**Aim of the exercise:** Look through the data that follows and copy each line with the string "Spavaćica".

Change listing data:
————
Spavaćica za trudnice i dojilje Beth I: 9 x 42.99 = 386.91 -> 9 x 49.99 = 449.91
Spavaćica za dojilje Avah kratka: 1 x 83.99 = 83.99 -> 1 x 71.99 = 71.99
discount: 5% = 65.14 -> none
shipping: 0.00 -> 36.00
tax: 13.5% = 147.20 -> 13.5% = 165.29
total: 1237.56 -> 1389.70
————
**Solution:**
Spavaćica za trudnice i dojilje Beth I: 9 x 42.99 = 386.91 -> 9 x 49.99 = 449.91
Spavaćica za dojilje Avah kratka: 1 x 83.99 = 83.99 -> 1 x 71.99 = 71.99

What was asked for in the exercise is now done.